R: Éramos amigos desde la infancia, nos unía una pasión a la literatura, mi padre lo amaba, aunque después se opusiera a nuestro matrimonio. Nos casamos cuando yo tenía 21 y él 17 ¿crees que podría abandonarlo siendo el hombre de mi vida? Lo acepto, era un bohemio, tomaba, se frustraba y a veces remataba con la familia, pero ¿no es eso un hombre de verdad? Un hombre con todos los defectos que pueden hacerlo más auténtico aún. Sé que han escrito mucho sobre esto, incluso hay personas, sobre todo las llamadas feministas, que se han atrevido a suponer que él me hizo vivir un infierno y no es así. Yo decidí pasar mi vida con él a pesar de cualquier cosa, porque debía ser una mujer fuerte, cumplir mi palabra y promesa de matrimonio, esa mujer que le diera el soporte necesario, pues creía en él, lo que estaba haciendo o tratando de hacer, era importante para el mundo entero, para aquella realidad que vivíamos y que no era solamente nuestra, muchas familias no tenían oportunidades. Vivíamos como los obreros que él estaba tratando de resaltar. Sí, estoy consciente de que pude haber tomado mis cosas y mis hijos e irme donde mi familia, mi hermano me habría abierto las puertas, vivir de nuevo en la abundancia y hacer que mis hijos supieran lo que era una vida digna, pero ¿no habría sido aquella una actitud de una mujer cobarde y habría faltado a mi promesa de estar con él en las buenas y en las malas como su compañera de vida? Además, sus ideales eran también los míos, nuestra pasión política encendía aún más la que teníamos como pareja. No era cierto que vivamos una vida de burgueses mientras se realizaban aquellas obras, no! Sufríamos en carne propia lo que era alimentarnos con pan, patatas y agua, el acoso de proveedores, los agujeros en los zapatos durante el invierno, los abrigos que poco a poco empeñamos para que Karl comprara papel para escribir, la muerte de nuestros hijos…

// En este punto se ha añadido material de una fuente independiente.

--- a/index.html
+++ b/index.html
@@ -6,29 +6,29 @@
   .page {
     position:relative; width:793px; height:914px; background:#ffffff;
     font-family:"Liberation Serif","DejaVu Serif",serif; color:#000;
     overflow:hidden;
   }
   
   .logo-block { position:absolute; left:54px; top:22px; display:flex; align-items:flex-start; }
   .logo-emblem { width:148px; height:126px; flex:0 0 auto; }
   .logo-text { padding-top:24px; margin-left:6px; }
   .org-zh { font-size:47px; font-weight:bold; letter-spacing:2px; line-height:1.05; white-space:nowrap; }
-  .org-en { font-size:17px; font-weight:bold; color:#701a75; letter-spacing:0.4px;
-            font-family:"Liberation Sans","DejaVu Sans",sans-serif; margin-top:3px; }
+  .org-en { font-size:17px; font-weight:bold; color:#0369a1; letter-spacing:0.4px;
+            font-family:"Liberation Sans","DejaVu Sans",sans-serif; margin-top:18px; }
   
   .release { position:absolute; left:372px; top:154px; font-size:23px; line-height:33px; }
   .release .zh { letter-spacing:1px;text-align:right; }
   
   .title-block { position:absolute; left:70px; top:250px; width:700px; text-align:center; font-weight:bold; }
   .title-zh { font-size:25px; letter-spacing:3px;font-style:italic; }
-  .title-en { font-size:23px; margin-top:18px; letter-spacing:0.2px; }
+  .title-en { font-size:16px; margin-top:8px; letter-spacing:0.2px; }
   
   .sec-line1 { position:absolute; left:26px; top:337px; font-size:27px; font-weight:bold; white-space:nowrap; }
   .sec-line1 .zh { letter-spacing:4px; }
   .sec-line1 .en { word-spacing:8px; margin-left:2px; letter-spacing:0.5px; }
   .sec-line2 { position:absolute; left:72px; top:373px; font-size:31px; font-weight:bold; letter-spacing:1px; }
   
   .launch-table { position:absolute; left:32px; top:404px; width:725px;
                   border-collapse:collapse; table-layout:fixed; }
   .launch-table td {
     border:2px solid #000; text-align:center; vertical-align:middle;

¡No me digas que hoy no ocurre lo mismo en tu país a las mujeres! Y sin opción a decidir o huir, es una condición inhumana que cada vez se ha ido extendiendo al mundo a causa del capitalismo desmedido en tu época. Si yo, Jenny Marx, hubiese huido dejándolo solo, ¿crees que Karl habría escrito todo lo que hoy leen? Probablemente no, probablemente habría sido un desastre. Ya su estado anímico estaba todo el tiempo en la cuerda floja, me necesitaba. Comprendí lo de Lenchen, pues comprendo los momentos humanos de debilidad, era un hombre y yo no estaba. Comprendo los momentos eufóricos por los que pudo haber pasado cuando no estuve físicamente presente, pero su lealtad fue más fuerte, esa siempre la tuve y, para mí, valía más eso que un desahogo sexual pasajero. En realidad yo misma lo alenté y lo ayudé todo el tiempo, a veces copiaba sus artículos mientras él me dictaba. En otra de las ocasiones más preocupantes para nuestra familia, me ocupé en funciones públicas y todo lo que pudiera necesitar. La revolución proletaria también es mía. Sé que me necesitaba y yo a él. Karl es el hombre… el amor de mi vida. Siento que no hay de que arrepentirse. Cuando cierro los ojos completamente, puedo ver sus ojos sonrientes y benditos. Estoy feliz y contenta… cada hora feliz la viviría de nuevo.

 

Fuentes:
Gabriel, Mary. Amor y capital. Karl y Jenny Marx y el nacimiento de una revolución. España: El Viejo Topo, 2014.
Françoise Giroud sostiene que Marx obligó a su mujer a llevar una vida de infierno. El País, 7 de febrero de 1992.
Wheen, Francis. «El hijo ilegítipo de Karl Marx». El Cultural, 13 de septiembre de 2000.